Dans un autre cas, Marin a invité des fêtards à une after-party improvisée à la résidence officielle du premier ministre, ce qui a suscité des inquiétudes quant à la sécurité. Plus tard, Marin s'est excusée pour une photo prise à la résidence officielle du Premier ministre montrant deux de ses invitées s'embrassant en relevant leur chemise devant le fond bleu officiel du gouvernement.

"Même moi, j'ai parfois besoin, en ces temps sombres, de joie, de lumière et d'amusement", a déclaré Marin aux journalistes le 24 août. "Je n'ai pas manqué un seul jour de travail, ni aucun travail non fait, et je ne le ferai pas".
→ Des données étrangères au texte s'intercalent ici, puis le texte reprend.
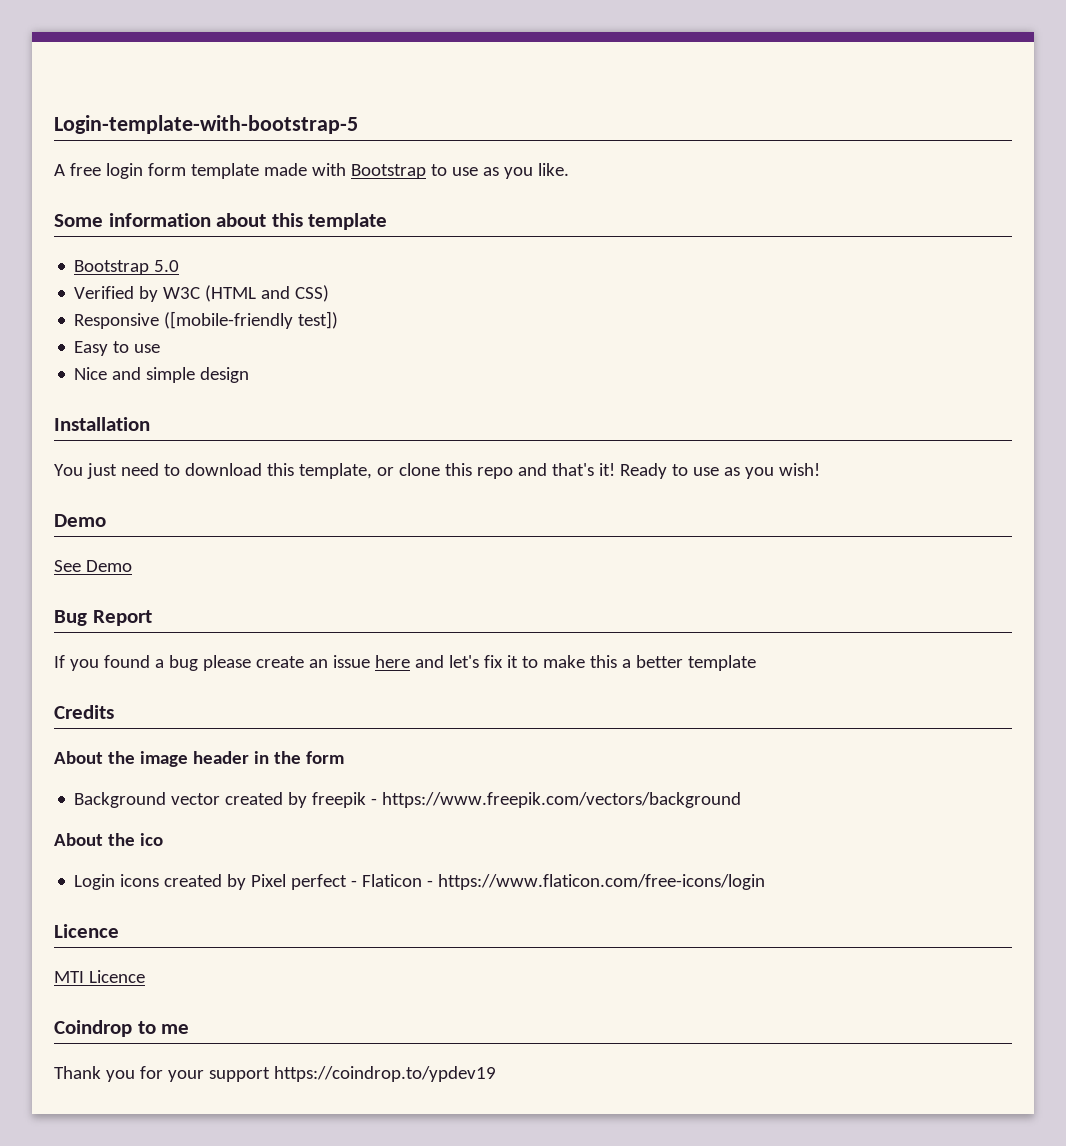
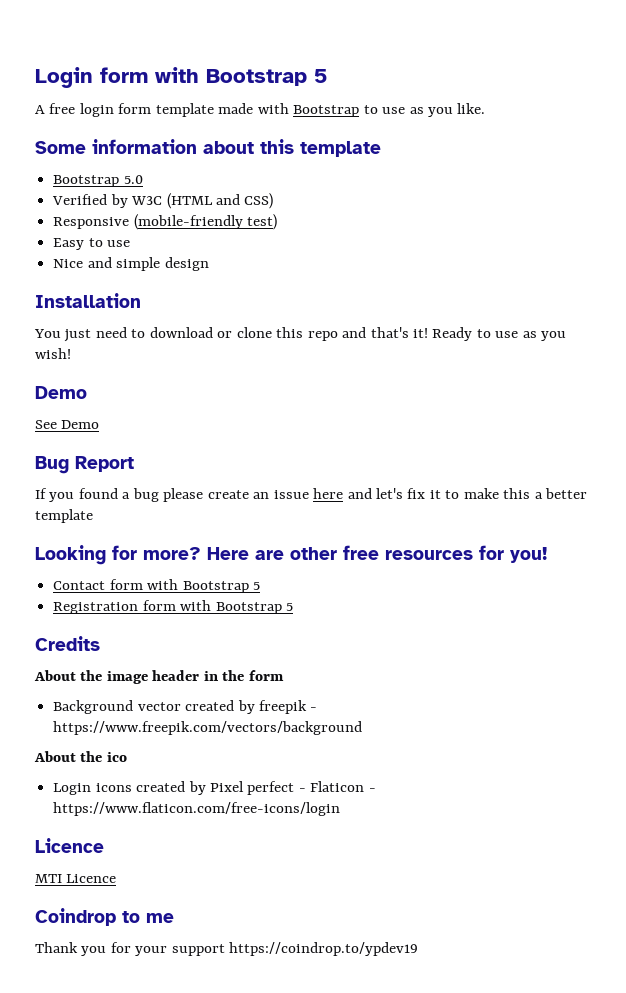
[54,115,358,134] Login-template-with-bootstrap-5 -> [35,67,327,88] Login form with Bootstrap 5
[164,311,339,329] ([mobile-friendly test]) -> [133,214,278,230] (mobile-friendly test)
[266,463,372,479] this template, -> (213, 332) none
(756, 663) none -> [35,545,547,565] [53,579,260,593] [53,600,293,614] // Looking for more? Here are other free resources for you! // Contact form with Bootstrap 5 // Registration form with Bootstrap 5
Alors que certains disent que la couverture négative reflète un double standard, dans lequel les femmes dirigeantes sont tenues à des normes plus élevées que leurs homologues masculins, d'autres affirment que cela reflète simplement le faible seuil du pays nordique pour les scandales politiques, tant pour les hommes que pour les femmes.

En 2018, le politicien du Parti vert Touko Aalto a fait les gros titres après que des images de lui, torse nu, donnant une fessée à un autre homme dans un club de Stockholm ont commencé à circuler. L'ancien premier ministre Alexander Stubb a déjà été réprimandé pour avoir porté un short lors d'une conférence de presse, tandis que la commissaire européenne Jutta Urpilainen a fait face à des critiques au début de sa carrière pour avoir porté des collants résilles.